— Вместо того чтобы искать способ, как разбудить Габи, вы решили отправить ее детей на войну, — горько усмехнулся Хулиан. Он так и не смог простить своего господина за проявленное недоверие.
— Что еще нам известно об этих двоих? — стараясь увести беседу от опасной темы, спросил Реналь.
— Могу рассказать только то, что мне известно со слов Николаса и Анри, — вздохнула Ремиза.
— Я думала, что нам придется вытаскивать из тебя это под пытками, — облегченно вздохнула Моника.
— Моник, ты действительно не знаешь, что пытки любимая сексуальная игра Реми, или в курсе и пытаешься с ней подобным образом заигрывать? — усмехнулся Реналь.

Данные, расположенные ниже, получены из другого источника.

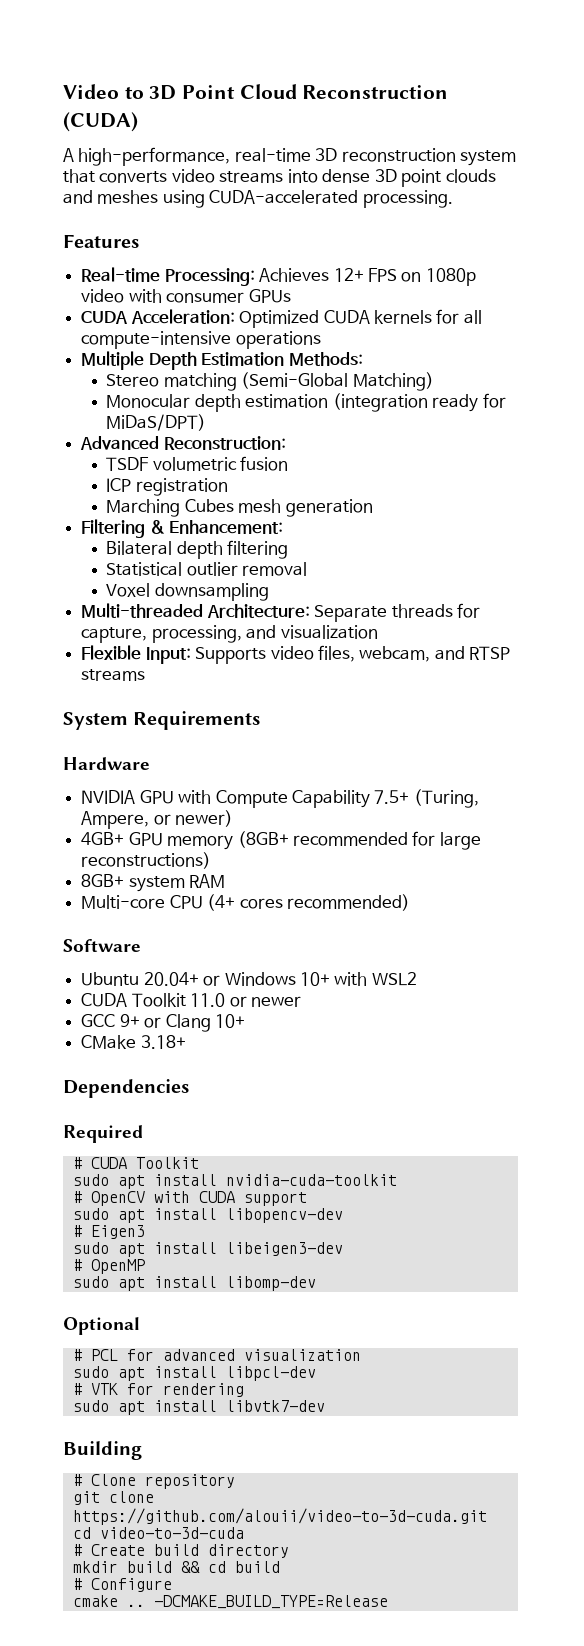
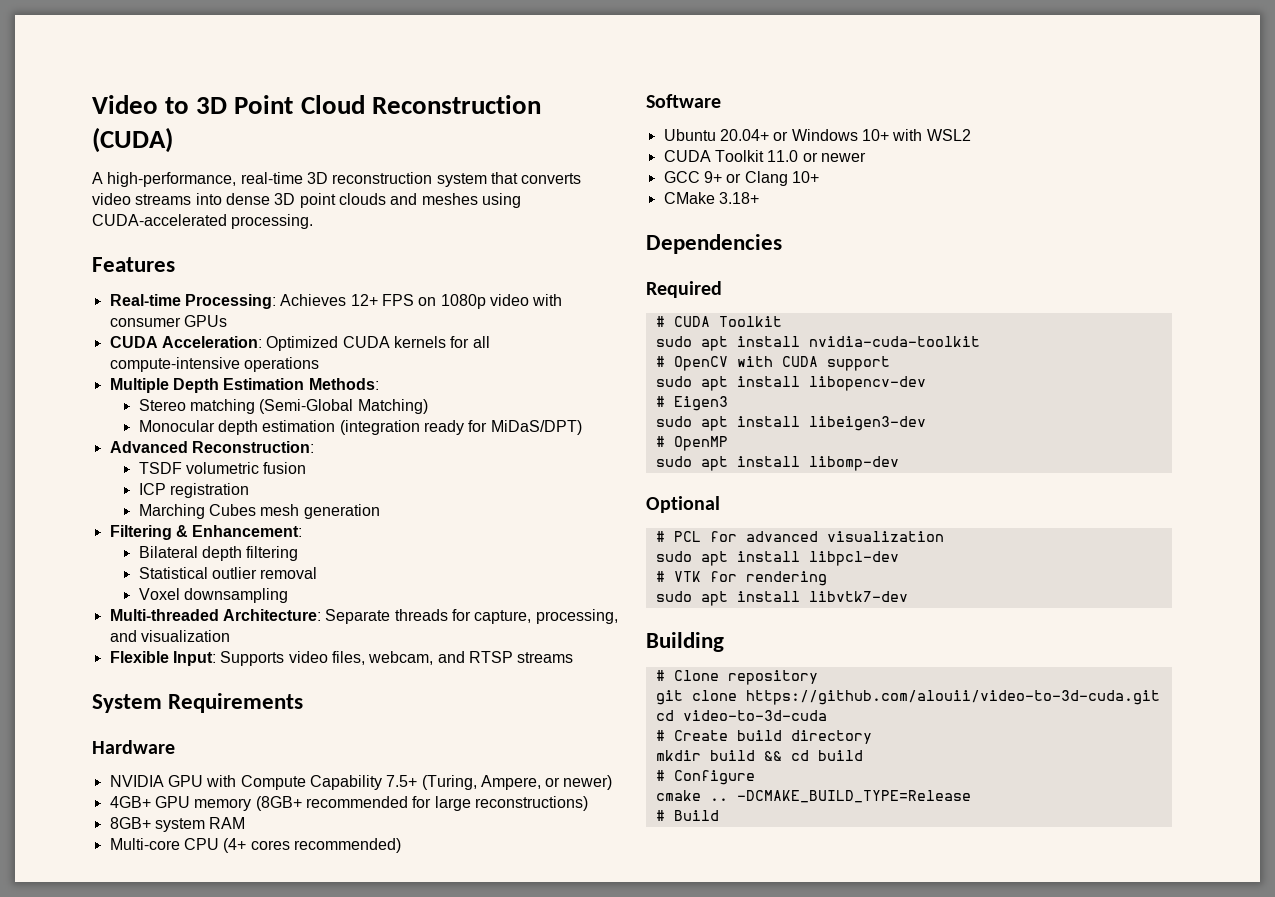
+ # Build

— Господа, я вас умоляю! — Хоакин был готов повеситься, лишь бы Ремиза не взорвалась. Но к его удивлению, Малкани Шагрин оценивающе окинула взглядом коллегу и вызывающе промурлыкала.
— А ты хорошо смотрелась бы в черной обтягивающей коже, на фоне огня и с раскалёнными щипцами в руках. Ты умеешь обращаться хлыстом?

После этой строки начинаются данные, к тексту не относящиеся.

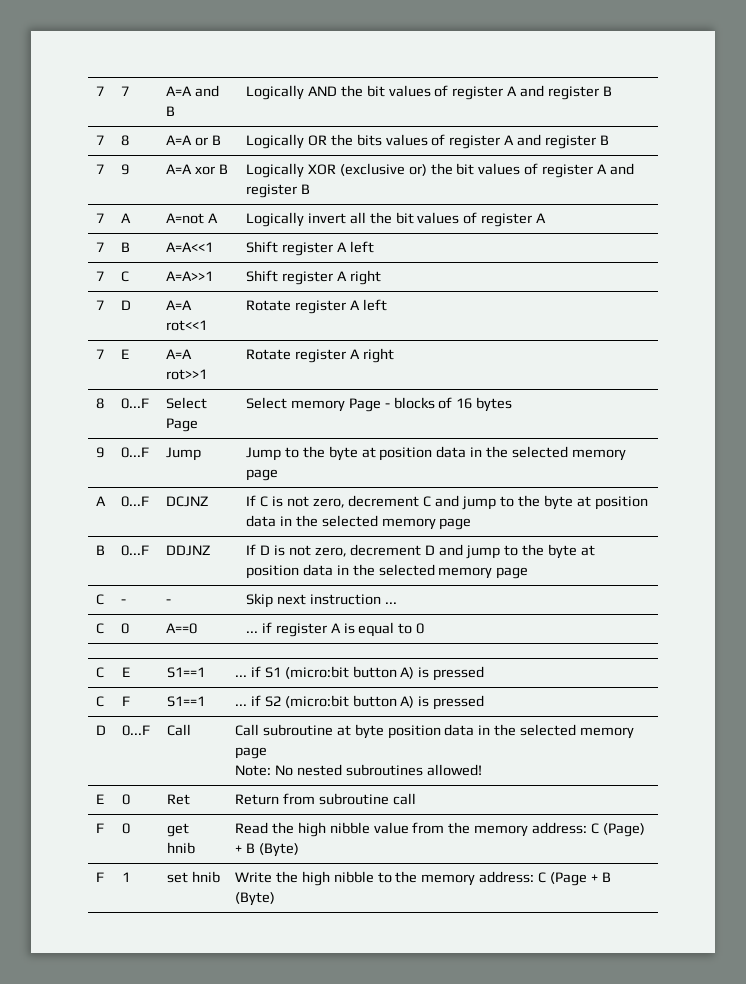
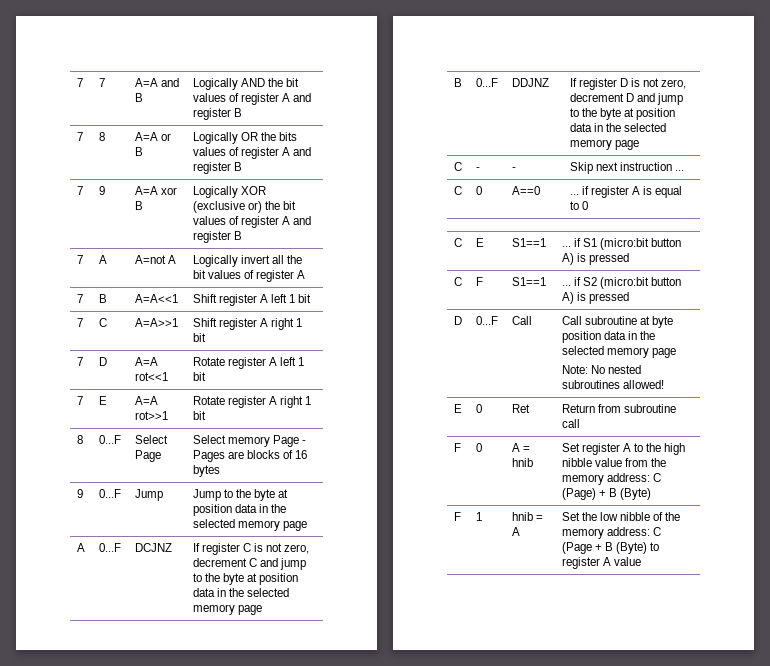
- 7 | B | A=A<<1 | Shift register A left
+ 7 | B | A=A<<1 | Shift register A left 1 bit
- 7 | C | A=A>>1 | Shift register A right
+ 7 | C | A=A>>1 | Shift register A right 1 bit
- 7 | D | A=A rot<<1 | Rotate register A left
+ 7 | D | A=A rot<<1 | Rotate register A left 1 bit
- 7 | E | A=A rot>>1 | Rotate register A right
+ 7 | E | A=A rot>>1 | Rotate register A right 1 bit
- 8 | 0...F | Select Page | Select memory Page - blocks of 16 bytes
+ 8 | 0...F | Select Page | Select memory Page - Pages are blocks of 16 bytes
- A | 0...F | DCJNZ | If C is not zero, decrement C and jump to the byte at position data in the selected memory page
+ A | 0...F | DCJNZ | If register C is not zero, decrement C and jump to the byte at position data in the selected memory page
- B | 0...F | DDJNZ | If D is not zero, decrement D and jump to the byte at position data in the selected memory page
+ B | 0...F | DDJNZ | If register D is not zero, decrement D and jump to the byte at position data in the selected memory page
- F | 0 | get hnib | Read the high nibble value from the memory address: C (Page) + B (Byte)
+ F | 0 | A = hnib | Set register A to the high nibble value from the memory address: C (Page) + B (Byte)
- F | 1 | set hnib | Write the high nibble to the memory address: C (Page + B (Byte)
+ F | 1 | hnib = A | Set the low nibble of the memory address: C (Page + B (Byte) to register A value

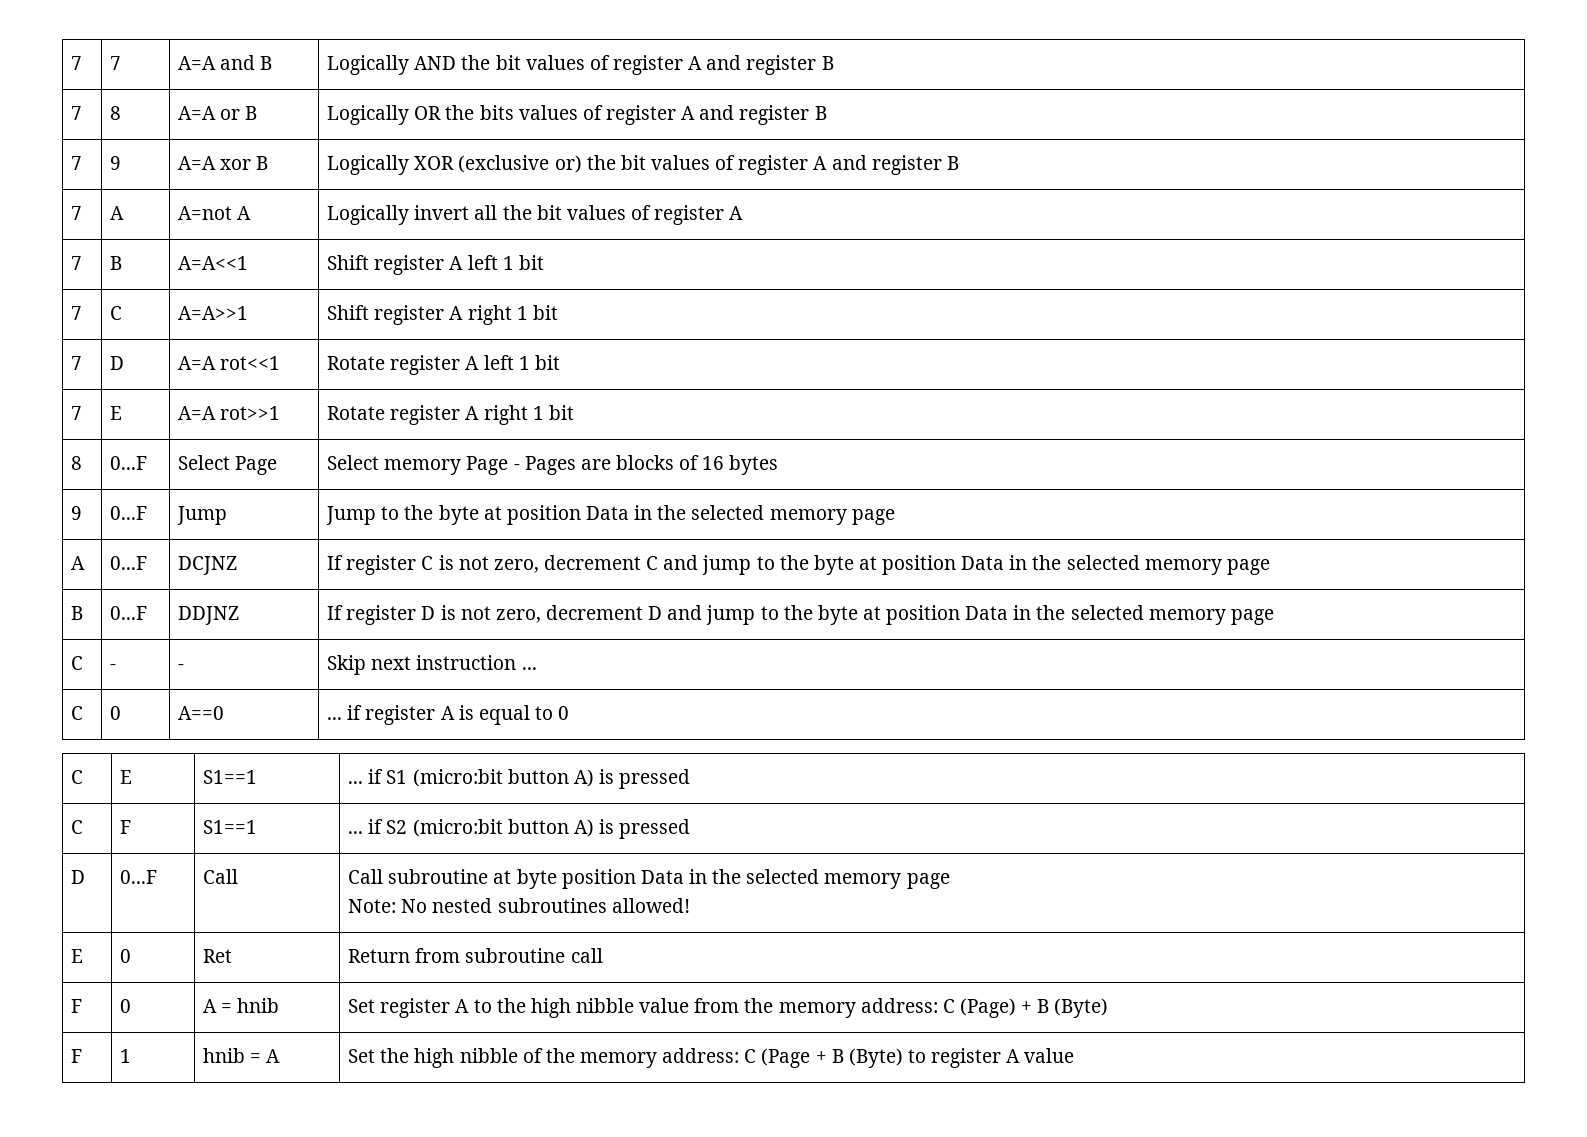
- 9 | 0...F | Jump | Jump to the byte at position data in the selected memory page
+ 9 | 0...F | Jump | Jump to the byte at position Data in the selected memory page
- A | 0...F | DCJNZ | If register C is not zero, decrement C and jump to the byte at position data in the selected memory page
+ A | 0...F | DCJNZ | If register C is not zero, decrement C and jump to the byte at position Data in the selected memory page
- B | 0...F | DDJNZ | If register D is not zero, decrement D and jump to the byte at position data in the selected memory page
+ B | 0...F | DDJNZ | If register D is not zero, decrement D and jump to the byte at position Data in the selected memory page
- D | 0...F | Call | Call subroutine at byte position data in the selected memory page
+ D | 0...F | Call | Call subroutine at byte position Data in the selected memory page
- F | 1 | hnib = A | Set the low nibble of the memory address: C (Page + B (Byte) to register A value
+ F | 1 | hnib = A | Set the high nibble of the memory address: C (Page + B (Byte) to register A value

Находящиеся в комнате мужчины нервно вздохнули от нарисованной картинки, а лицо Моники приобрело зеленый оттенок ее прекрасных глаз.

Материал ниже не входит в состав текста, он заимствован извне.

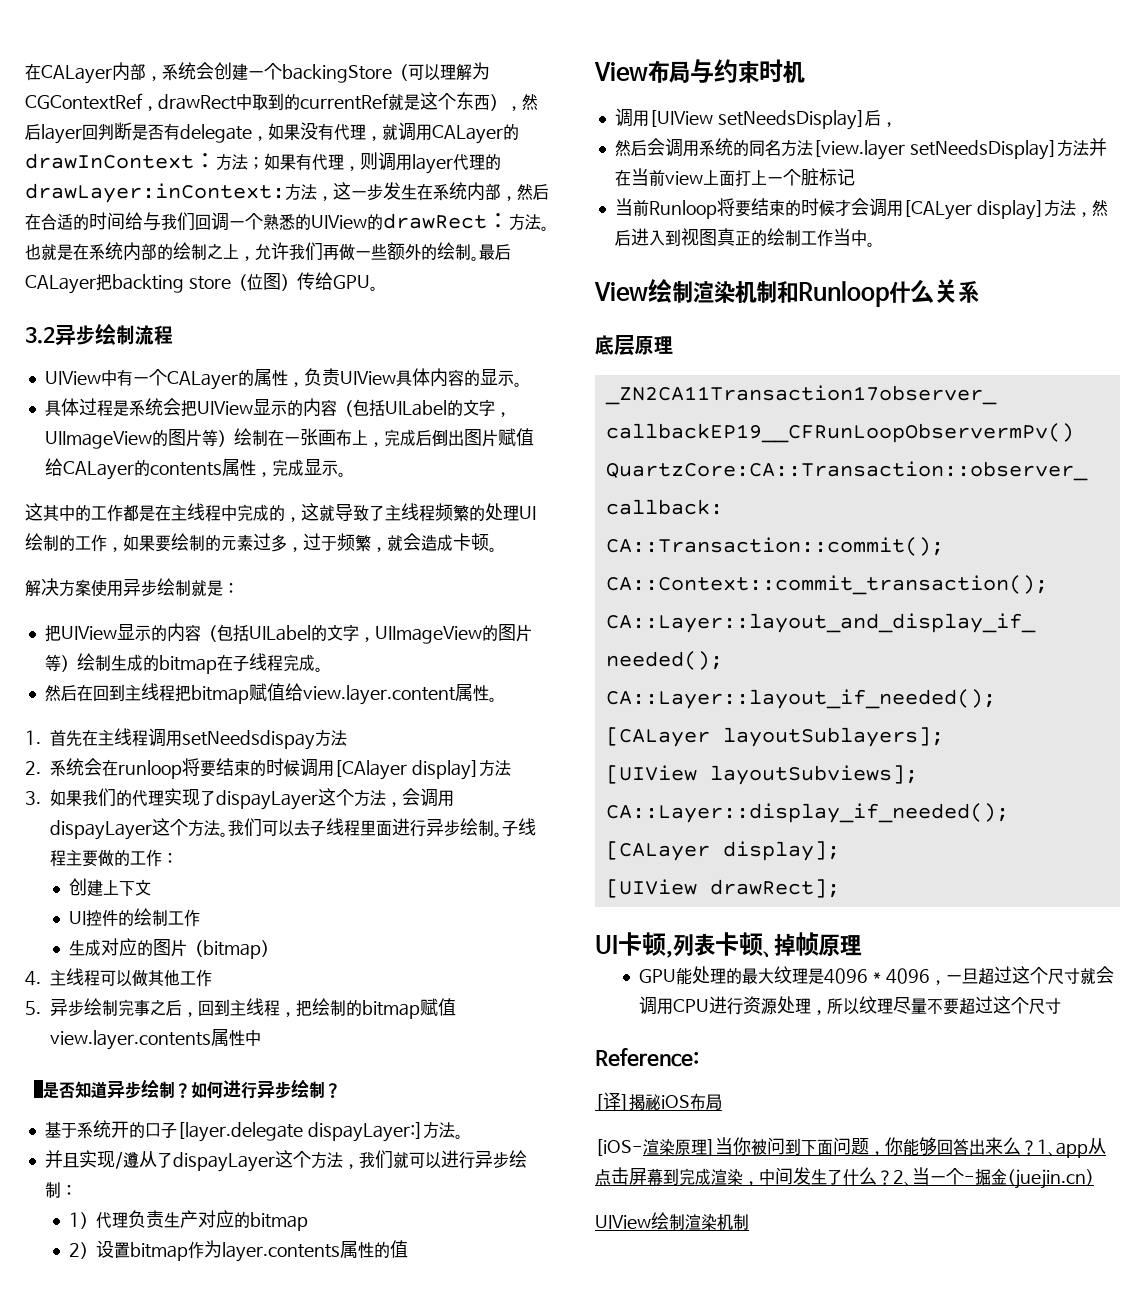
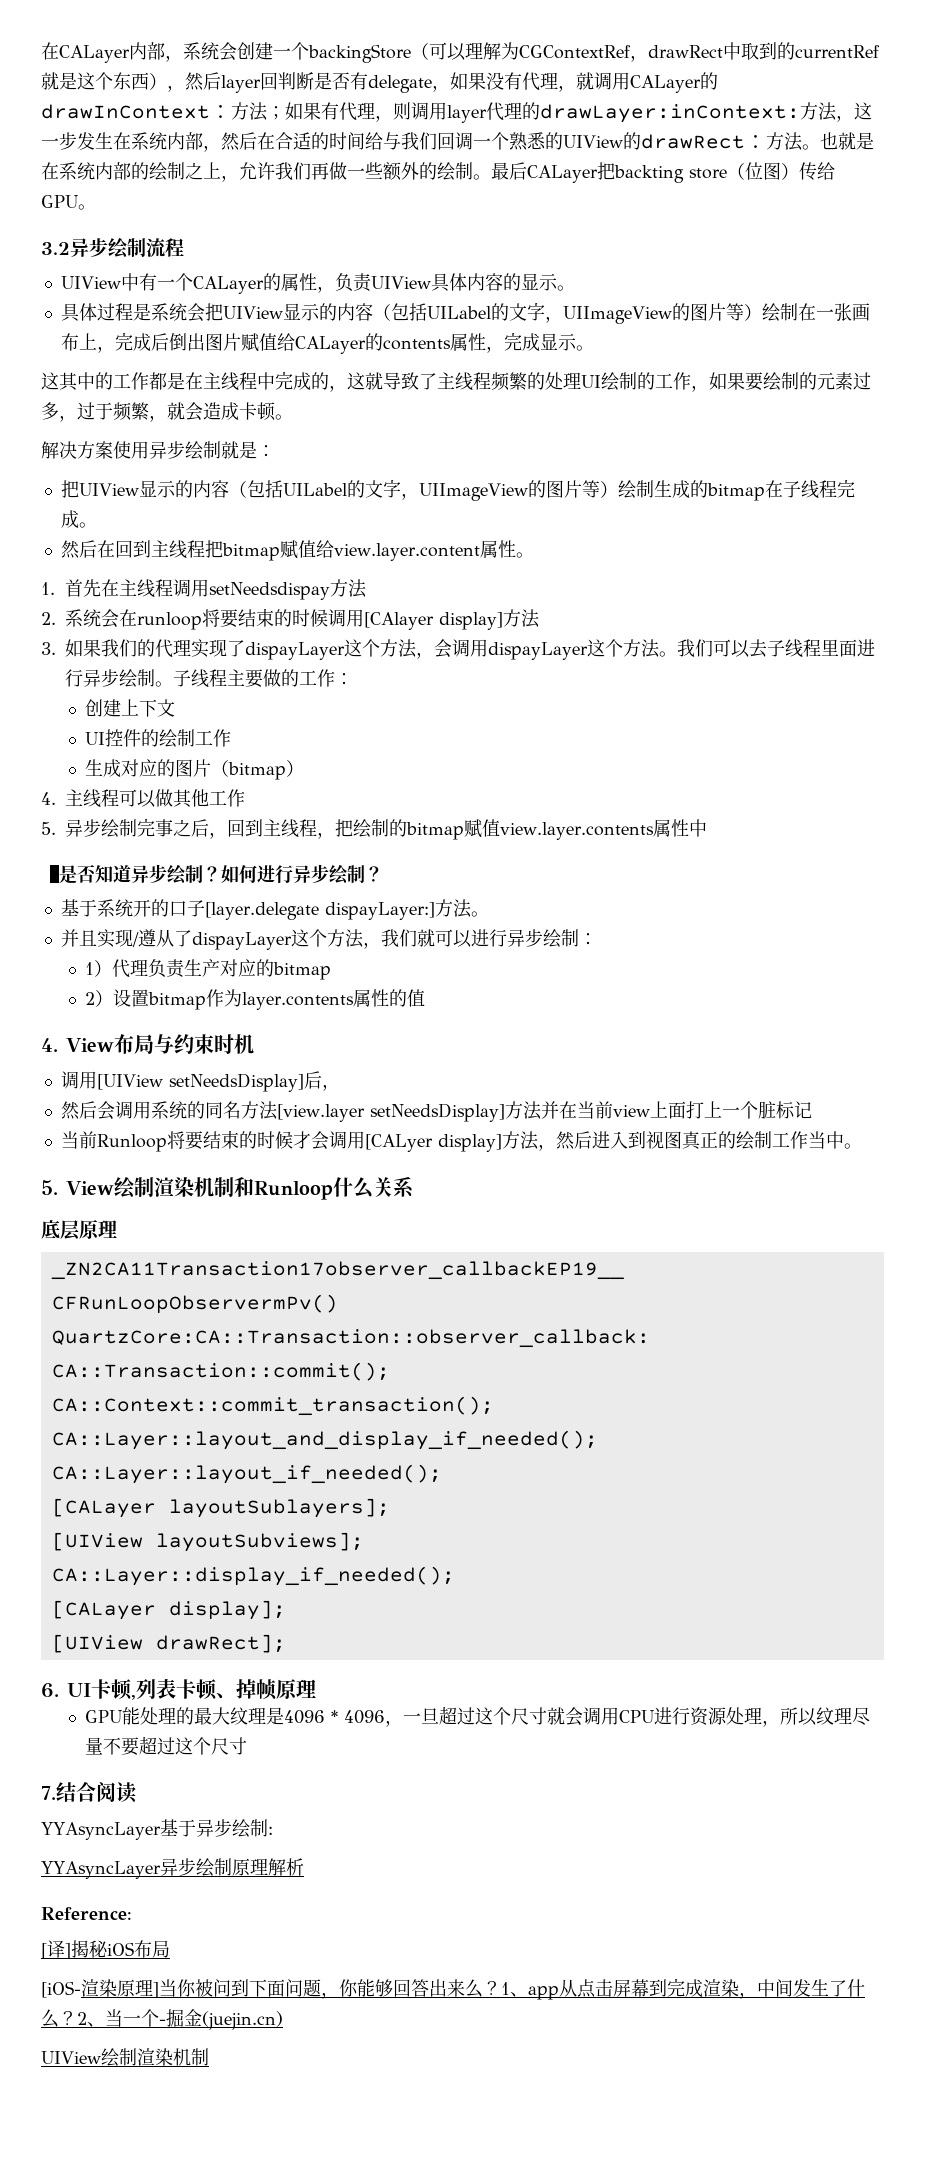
- View布局与约束时机
+ 4. View布局与约束时机
- View绘制渲染机制和Runloop什么关系
+ 5. View绘制渲染机制和Runloop什么关系
- UI卡顿,列表卡顿、掉帧原理
+ 6. UI卡顿,列表卡顿、掉帧原理
+ 7.结合阅读
+ YYAsyncLayer基于异步绘制:
+ YYAsyncLayer异步绘制原理解析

— Да, вижу, что скорее плетку придется взять мне, а я-то думала, что Темо с удовольствием играют в такие игры, — усмехнулась Ремиза, увидев реакцию коллеги.
— Ремиза, умоляю! — воскликнул Хоакин. Привыкший держать все под контролем, он просто терялся в присутствии обновленной, дерзкой Малкани Шагрин.
— Ну, хорошо. Слушайте.
Эрик решительно вошел в комнату бабки. Чтобы не говорил Анри, молодой человек воспринимал эту внешне довольно эффектную женщину, как древнюю старуху.
— Ты слишком рано, — недовольная, что внук прервал ее отдых, несдержанно бросила Шантэль.
— Я собираюсь уезжать, поэтому если тебе есть, что мне сказать, сейчас самое время.
Удивленно взглянув на наглого юнца, Шантэль кивнула головой в сторону кресла.
— Садись. — Убедившись, что молодой человек расположился достаточно удобно, чтобы выслушать ее длинное объяснение, она довольно кивнула головой. — То, что я тебе сейчас расскажу, является тайной известной единицам, и ты должен поклясться, что все так и останется.
— Извини, но я не даю клятв, — качнул головой Эрик.
— Не поняла, — холодок в голосе бабке неприятно царапнул внука.
— Мой отец не так много уделял внимание нашему воспитанию, но некоторые правил привил нам с раннего детства. Одно из таких правил, никогда и никому не давать никаких обещаний и тем более клятв. Он считал все клятвы и обещания грубым ограничением свободы жизненного выбора. Один человек не должен иметь над другим человеком такой власти, чтобы ограничивать его в чем-либо.